Task directions:
Repeat the listing exactly, line by line, and leave the pictures behind.

Input data:
· · · · ·

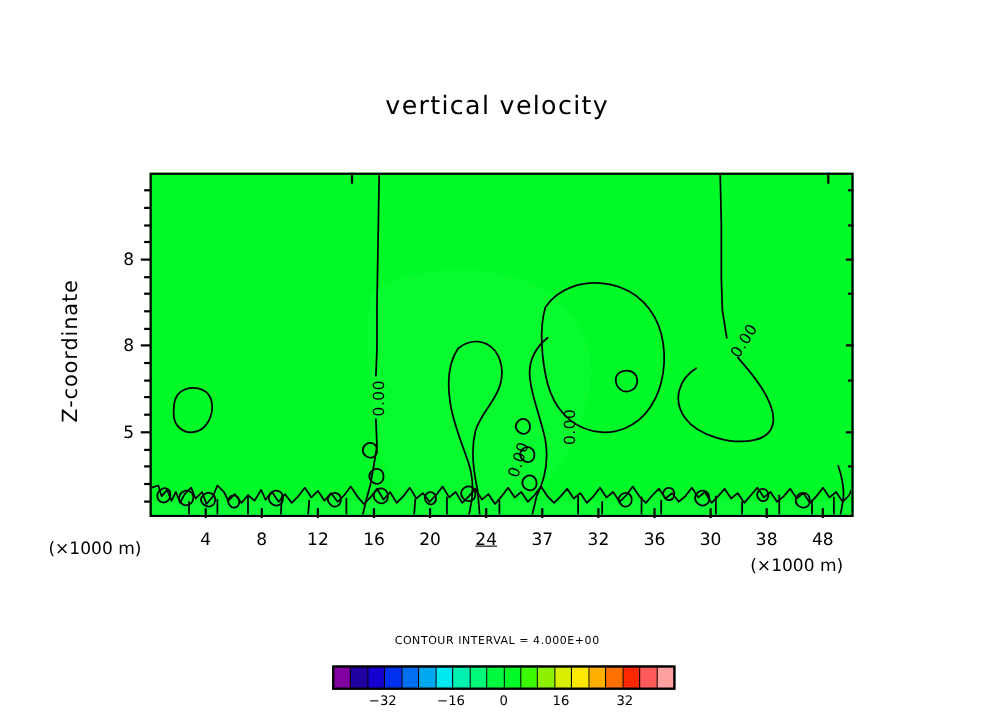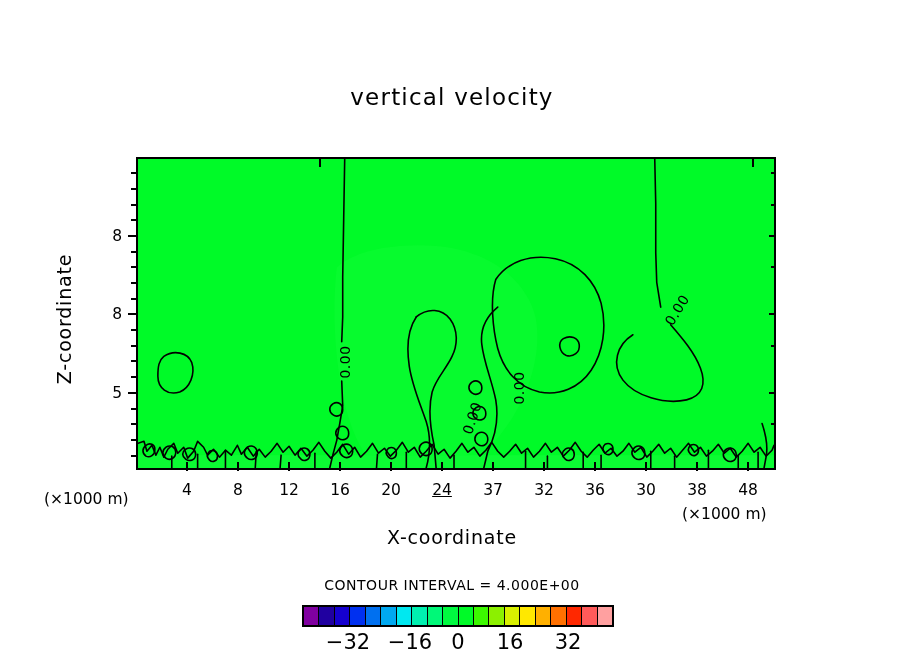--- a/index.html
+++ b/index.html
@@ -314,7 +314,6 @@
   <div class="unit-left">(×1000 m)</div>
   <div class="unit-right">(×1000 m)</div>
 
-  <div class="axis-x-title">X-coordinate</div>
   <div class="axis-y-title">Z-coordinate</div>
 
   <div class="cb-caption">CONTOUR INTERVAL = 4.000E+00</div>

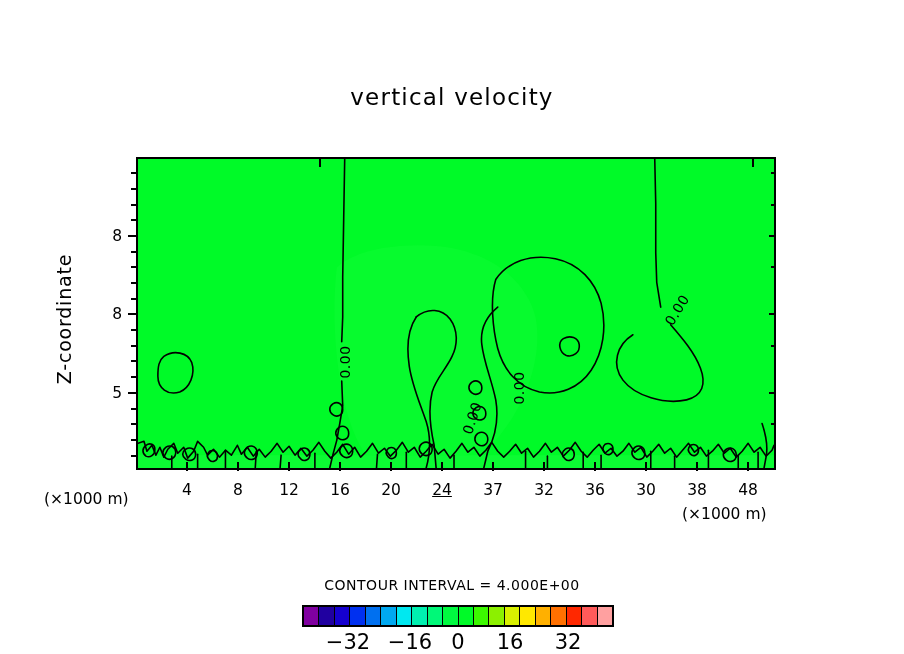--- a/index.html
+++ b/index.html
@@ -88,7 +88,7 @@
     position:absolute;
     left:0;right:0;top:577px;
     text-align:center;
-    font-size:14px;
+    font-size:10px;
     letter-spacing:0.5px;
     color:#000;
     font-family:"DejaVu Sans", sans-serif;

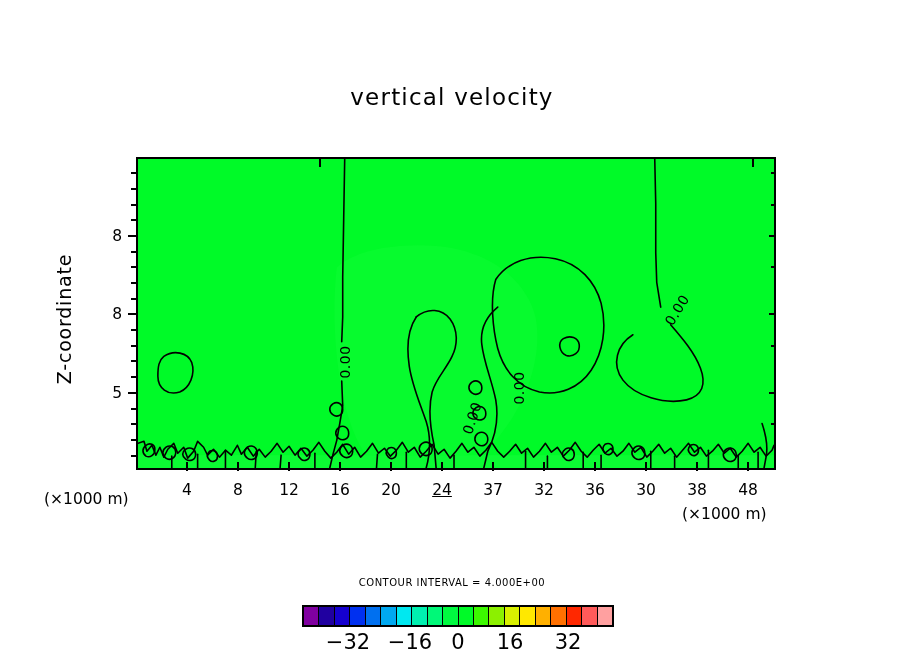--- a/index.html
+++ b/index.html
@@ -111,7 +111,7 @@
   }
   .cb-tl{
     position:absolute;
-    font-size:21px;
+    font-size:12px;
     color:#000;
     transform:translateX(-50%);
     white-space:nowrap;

· · · · ·

Your solution:
--- a/index.html
+++ b/index.html
@@ -314,7 +314,6 @@
   <div class="unit-left">(×1000 m)</div>
   <div class="unit-right">(×1000 m)</div>
 
-  <div class="axis-x-title">X-coordinate</div>
   <div class="axis-y-title">Z-coordinate</div>
 
   <div class="cb-caption">CONTOUR INTERVAL = 4.000E+00</div>

--- a/index.html
+++ b/index.html
@@ -88,7 +88,7 @@
     position:absolute;
     left:0;right:0;top:577px;
     text-align:center;
-    font-size:14px;
+    font-size:10px;
     letter-spacing:0.5px;
     color:#000;
     font-family:"DejaVu Sans", sans-serif;

--- a/index.html
+++ b/index.html
@@ -111,7 +111,7 @@
   }
   .cb-tl{
     position:absolute;
-    font-size:21px;
+    font-size:12px;
     color:#000;
     transform:translateX(-50%);
     white-space:nowrap;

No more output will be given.